Because Ascension St. John is the Level 1 trauma center on Detroit’s east side, “obviously if someone is having an absolute emergency, you want them to come somewhere close,” the ER nurse said. “But when I can’t find someone’s critical lab work or I don’t know if someone has a brain bleed ... what good are we doing? At what point are we turning into patient harm?”

Ascension spokesperson: “Minimal to no interruption” to care

An Ascension spokesperson declined to answer questions about the nurses’ specific concerns regarding surgeries and medication errors. In a written statement, the company repeated assurances that patient safety is its “utmost priority” and urged patients to continue to show up for appointments unless instructed otherwise.

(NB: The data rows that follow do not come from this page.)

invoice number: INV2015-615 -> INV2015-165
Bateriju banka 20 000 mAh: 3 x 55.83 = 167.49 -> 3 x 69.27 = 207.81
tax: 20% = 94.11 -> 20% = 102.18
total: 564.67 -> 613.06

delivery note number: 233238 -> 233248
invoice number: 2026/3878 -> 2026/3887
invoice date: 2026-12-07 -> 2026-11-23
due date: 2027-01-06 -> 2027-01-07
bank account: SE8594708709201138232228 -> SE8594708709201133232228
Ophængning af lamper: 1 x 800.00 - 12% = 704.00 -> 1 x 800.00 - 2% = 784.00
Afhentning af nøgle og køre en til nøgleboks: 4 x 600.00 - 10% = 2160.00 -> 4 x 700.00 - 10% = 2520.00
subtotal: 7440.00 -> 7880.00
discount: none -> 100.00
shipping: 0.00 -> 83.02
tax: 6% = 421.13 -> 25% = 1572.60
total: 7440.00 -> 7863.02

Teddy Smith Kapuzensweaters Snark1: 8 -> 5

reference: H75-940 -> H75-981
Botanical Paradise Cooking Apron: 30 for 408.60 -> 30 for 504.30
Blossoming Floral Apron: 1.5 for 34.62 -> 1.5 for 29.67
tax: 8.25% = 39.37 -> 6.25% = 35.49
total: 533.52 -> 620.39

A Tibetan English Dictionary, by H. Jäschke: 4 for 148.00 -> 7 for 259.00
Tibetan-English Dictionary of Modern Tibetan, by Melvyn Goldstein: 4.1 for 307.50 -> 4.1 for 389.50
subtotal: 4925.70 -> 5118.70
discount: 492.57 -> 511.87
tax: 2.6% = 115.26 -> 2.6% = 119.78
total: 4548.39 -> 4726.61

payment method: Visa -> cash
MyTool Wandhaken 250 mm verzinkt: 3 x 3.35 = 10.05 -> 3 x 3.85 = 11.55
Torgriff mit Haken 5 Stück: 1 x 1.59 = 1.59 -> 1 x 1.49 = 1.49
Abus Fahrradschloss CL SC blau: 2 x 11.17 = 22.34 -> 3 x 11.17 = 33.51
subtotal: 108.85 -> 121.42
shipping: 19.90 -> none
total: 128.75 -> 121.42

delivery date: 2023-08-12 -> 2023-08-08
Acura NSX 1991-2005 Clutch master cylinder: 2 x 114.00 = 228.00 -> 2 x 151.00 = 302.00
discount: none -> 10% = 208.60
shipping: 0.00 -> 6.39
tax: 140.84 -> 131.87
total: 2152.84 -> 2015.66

“Our dedicated doctors, nurses, and care teams are demonstrating incredible thoughtfulness and resilience” the spokesperson said in an email Friday referring patients to a website for updates. “Our care teams are well versed on dynamic situations and are appropriately trained to maintain high quality care during downtime. Our leadership, physicians, care teams, and associates are working to ensure patient care continues with minimal to no interruption.

Carlisle, the Local 40 president, said the union has communicated its concerns about the volume of surgeries to Ascension, with little response. “They're vague and dismissive. That's the nicest I can put it.”

Kate Wells is a Peabody Award-winning journalist currently covering public health. She was a 2023 Pulitzer Prize finalist for her abortion coverage.